Bir tanesi, yalnızca bir tanesi skandal olarak tanımlanıp, sorumlularını sonsuz cezalara, yaşayan ülkeyi derin utançlara sürükleyecek ne varsa, hepsini bir günde yaşayan bir coğrafyadayız. Tarih, bu denli pervasızlığa, aymazlığa, nobranlığa ve pişkinliğe tanıklık yapmamıştı. Hayır, bütün bunlara ve müsebbiplerine dair bir tanımlama yapmak olası değildir. Yandaşları bile vaz geçti bundan. Çığırtkanlıktan, soytarılıktan, şakşakçılıktan kendileri bile utanır oldu. Ancak, yandaşlık stajı çoktan bitti, hepsi bu kepazeliklerin yardım ve yataklık öznesi olarak kayda geçmiştir.
Uzatmayalım, halleri psikolojinin, değerlendirilmeleri ise suç biliminin ve evrensel hukukun ilgi alanındadır. O alana girecekler, o türbülansı yaşayacaklar, hesabını mutlaka verecekler. Korkularının, “bu kadarı da olmaz!” çıtasını her gün biraz daha yükseltmelerinin nedeni budur. Duramazlar, durmayacaklar. Öğrenmiyorlar ve unutmuyorlar. Nerelerde nasıl yetiştirildiler, hangi travmalara uğradılar da böylesine insansızlaştılar, insafsızlaştılar, bilmek ve anlamak olası değildir. Bunlarla, herhangi bir ideoloji ya da kuram ışığında ne bir irdeleme, ne de diyalog kurma olanağı vardır. Tepeden ayak takımına, hayat bir hastalar güruhunun işgalindedir.

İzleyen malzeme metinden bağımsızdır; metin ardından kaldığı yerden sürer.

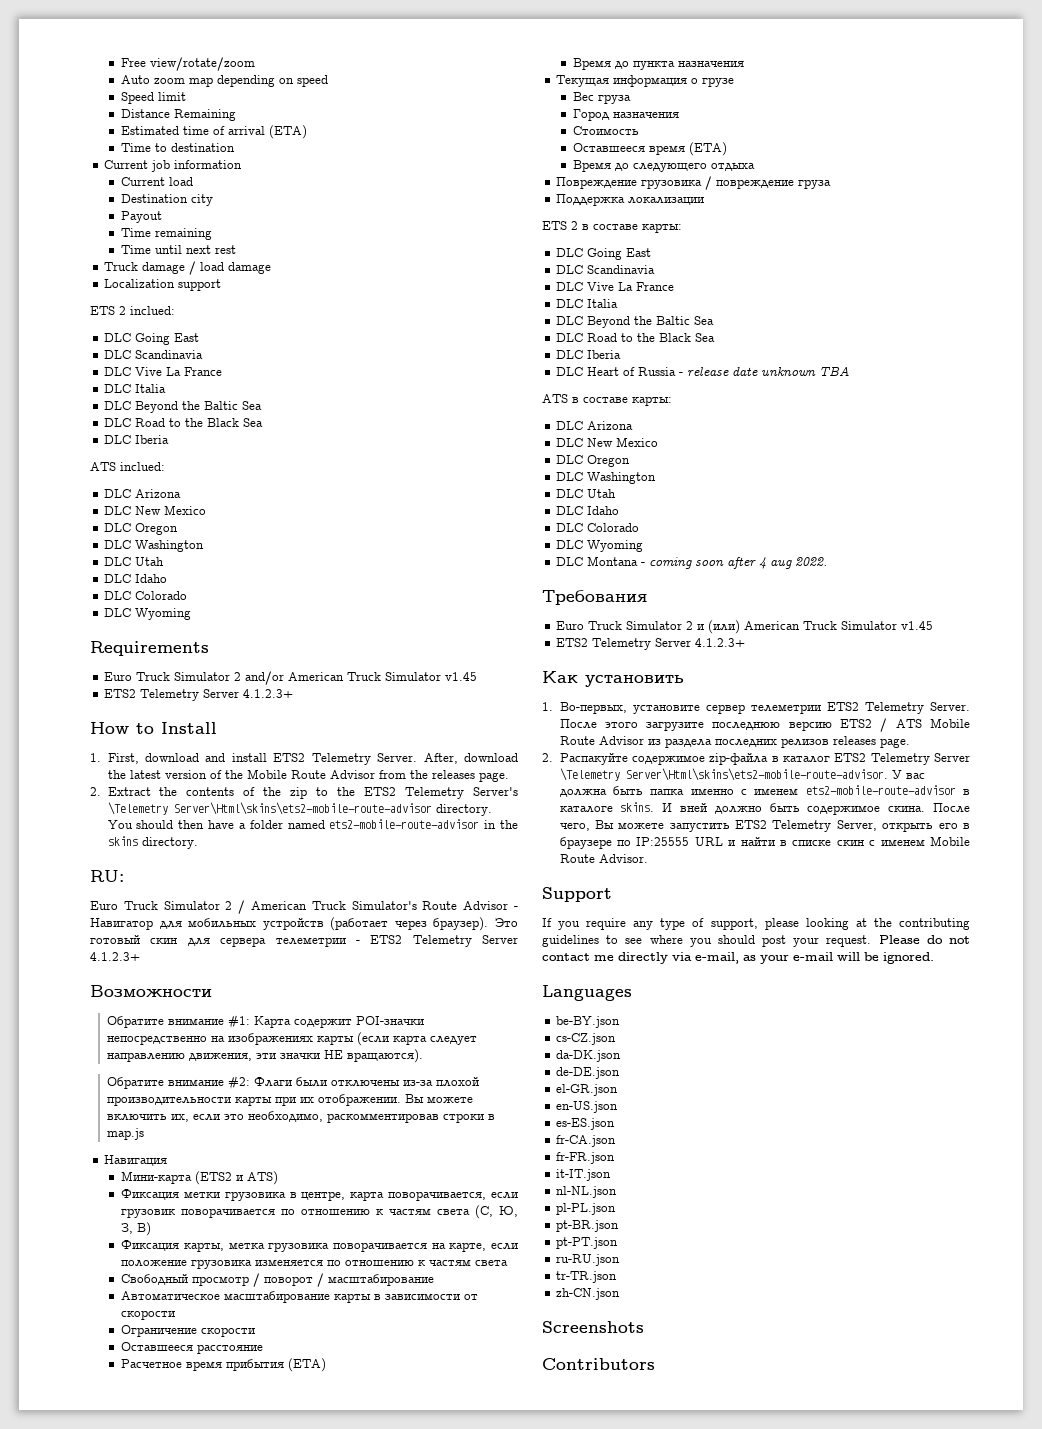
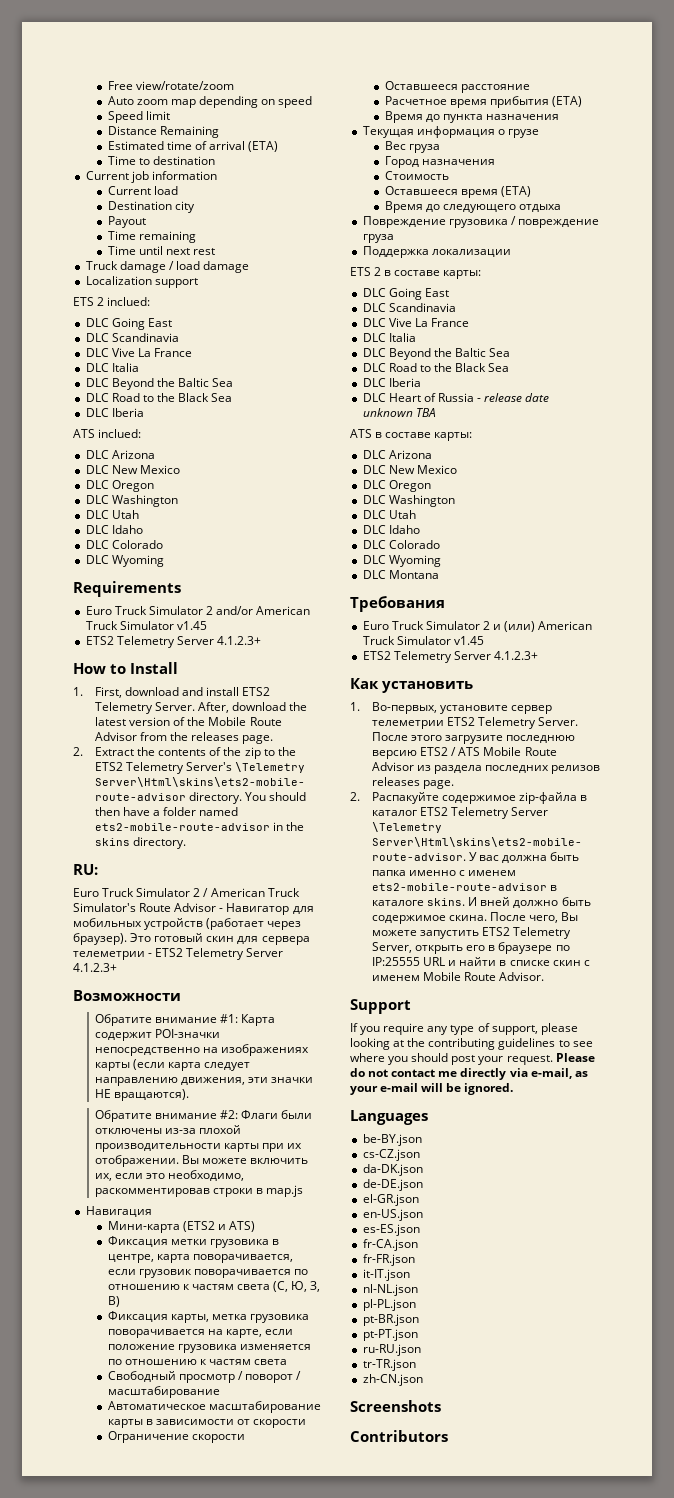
[641,557,828,569] - coming soon after 4 aug 2022. -> (439, 574) none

Barış diyorsun anlamıyorlar, özgürlük, hukuk, insan hakları, bilim, akıl, etik, emek, demokrasi, düşünce ve ifade özgürlüğü desen muhitlerine uğramamış. Kullandıkları, sığındıkları, birer ambalaj kağıdına çevirip, kimi saftorikleri peşlerine taktıkları ve kazandıkları her mevzide tedavülden kaldırdıkları bu değerleri, şimdi her zamankinden çok sahiplenmek ve savunmak durumundayız. İşte tam bu noktada, görevi bunları söylemek ve eylemek olanlara dönüp, iki kelam etmek gerekmektedir. Fıkrayı anımsayarak soralım, hırsızın kabahati çok da, ev sahibini uykusu ağır diye, nereye kadar anlayıp hoş göreceğiz?

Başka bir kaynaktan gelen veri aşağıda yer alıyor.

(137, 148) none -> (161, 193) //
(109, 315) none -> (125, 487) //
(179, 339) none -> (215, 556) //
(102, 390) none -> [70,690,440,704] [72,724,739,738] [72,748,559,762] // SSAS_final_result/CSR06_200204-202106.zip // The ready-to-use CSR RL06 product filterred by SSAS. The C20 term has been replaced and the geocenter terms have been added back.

Hep demiştik, anlatamadık. Bunlarla aynı dili konuşuyor olmanız, iletişim kurabileceğiniz ve anlaşacağınız umudunu doğurmamalıdır. Bunlarla, yol ve yöntemlerini kabul ederek yarışa girmeniz, aşık atmanız, örneğin o bir veriyorsa ben iki vereceğim diye ihalelere çıkmanız beyhudedir. Bunların cümleleriyle, argümanlarıyla dert anlatmanız, benzer gösterilerden medet ummanız gülünçtür. Varoluş gerekçelerinizden uzaklaşıyor, bunları neşeye gark ediyor, seçeneksiz olarak görülmelerini sağlıyorsunuz. Siz, bu ülkenin gerçek tarihinden ve evrensel insanlık değerlerinden yana sözler edin, duruş gösterin, bu korkunç gidişatın kodlarını anlayın ve anlatın. Uyanın ve çıkın artık kendi sosyetelerinizden. Dünyayı cehenneme döndürüp yeniden paylaşmayı tasarlayan küresel çete bile, yaratıp insanlığın başına bela ettiği “Frankoşeytan”lardan kurtulmaya çalışıyor, artık görün… Dil yoruldu, mürekkep tükendi, anlatamadık. Bıkacak mıyız? Hayır.
Oyun havaları bitti, şimdi hayat! Savunmak ya da çürümesine göz yummak, işte bütün mesele budur.